On Thu, 20 Nov 2025 14:29:46 GMT, Alan Bateman <[email protected]> wrote:

> I have my doubts on the usefulness of this as IPSupport.printPlatformSupport 
> doesn't print the network configuration. If there is dynamic reconfiguration 
> going on (and I agree that is hard to diagnose) then dumping the network 
> configuration in the jtreg failure handler would be useful if it's not there 
> already.

Yes, the network configuration is printed in the jtreg handler. BUT, wrt this 
addition, we are not looking for network configuration (at this juncture). We 
wish to determine what is the "perception" of the JDK runtime, used in the 
test, wrt IPv4 and IPv6 support and correlate that with the configuration i.e. 
IPv6 only. Has it created a socket in the correct  domain etc., has the OS been 
(accidentally) altered to enable IPv4, while it may not have it configured. If 
preferIPv4Stack is set true, why has a test not failed.

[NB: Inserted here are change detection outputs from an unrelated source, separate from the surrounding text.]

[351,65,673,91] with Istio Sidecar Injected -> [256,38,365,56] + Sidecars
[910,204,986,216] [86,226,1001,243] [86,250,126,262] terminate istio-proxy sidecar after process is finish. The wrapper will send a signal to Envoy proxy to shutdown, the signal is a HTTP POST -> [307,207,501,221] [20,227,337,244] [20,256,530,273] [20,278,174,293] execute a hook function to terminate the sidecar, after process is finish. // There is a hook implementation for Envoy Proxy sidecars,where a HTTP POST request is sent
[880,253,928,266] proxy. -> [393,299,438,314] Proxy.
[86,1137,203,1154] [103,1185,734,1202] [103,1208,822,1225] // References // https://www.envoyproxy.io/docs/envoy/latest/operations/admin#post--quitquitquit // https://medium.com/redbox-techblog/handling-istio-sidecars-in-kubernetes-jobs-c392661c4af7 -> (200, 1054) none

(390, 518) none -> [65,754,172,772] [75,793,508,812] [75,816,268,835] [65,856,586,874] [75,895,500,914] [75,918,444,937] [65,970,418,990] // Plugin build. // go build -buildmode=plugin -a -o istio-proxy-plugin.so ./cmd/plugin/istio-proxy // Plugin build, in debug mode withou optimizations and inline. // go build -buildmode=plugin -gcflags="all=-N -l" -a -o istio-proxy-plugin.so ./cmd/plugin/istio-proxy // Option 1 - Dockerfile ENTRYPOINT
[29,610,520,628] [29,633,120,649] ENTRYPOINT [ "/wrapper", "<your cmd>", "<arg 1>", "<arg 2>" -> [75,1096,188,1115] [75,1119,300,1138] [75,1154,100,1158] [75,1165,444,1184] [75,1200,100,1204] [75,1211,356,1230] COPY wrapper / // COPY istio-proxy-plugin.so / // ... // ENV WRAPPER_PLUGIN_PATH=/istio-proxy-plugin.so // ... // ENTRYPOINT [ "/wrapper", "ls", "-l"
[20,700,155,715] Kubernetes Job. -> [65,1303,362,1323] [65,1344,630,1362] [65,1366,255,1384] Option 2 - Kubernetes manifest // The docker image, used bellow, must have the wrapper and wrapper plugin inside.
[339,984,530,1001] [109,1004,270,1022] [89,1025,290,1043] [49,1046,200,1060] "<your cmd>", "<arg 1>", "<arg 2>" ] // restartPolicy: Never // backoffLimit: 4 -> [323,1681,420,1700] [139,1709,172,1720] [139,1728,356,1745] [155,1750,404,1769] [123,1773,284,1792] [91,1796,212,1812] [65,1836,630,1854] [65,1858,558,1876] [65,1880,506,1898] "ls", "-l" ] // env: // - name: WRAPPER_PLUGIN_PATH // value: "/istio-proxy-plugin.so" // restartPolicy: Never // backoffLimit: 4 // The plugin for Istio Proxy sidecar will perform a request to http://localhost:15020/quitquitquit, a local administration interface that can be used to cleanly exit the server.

Additionally, this is not just for failures. It is also to allow review of 
successful test execution, and to ensure the consistency of behaviour within 
IPv6 only environments.

Prior to running test in IPv6 only environments, we run a set of sanity checks, 
which are set standalone tests verifying the configured environments. We 
capture the network configuration for comparison with the jtreg failure 
capture. 

We do a lot of preparation to ensure the env are setup correctly. But anomalies 
have been observed, which have raised question on the veracity of the tests. 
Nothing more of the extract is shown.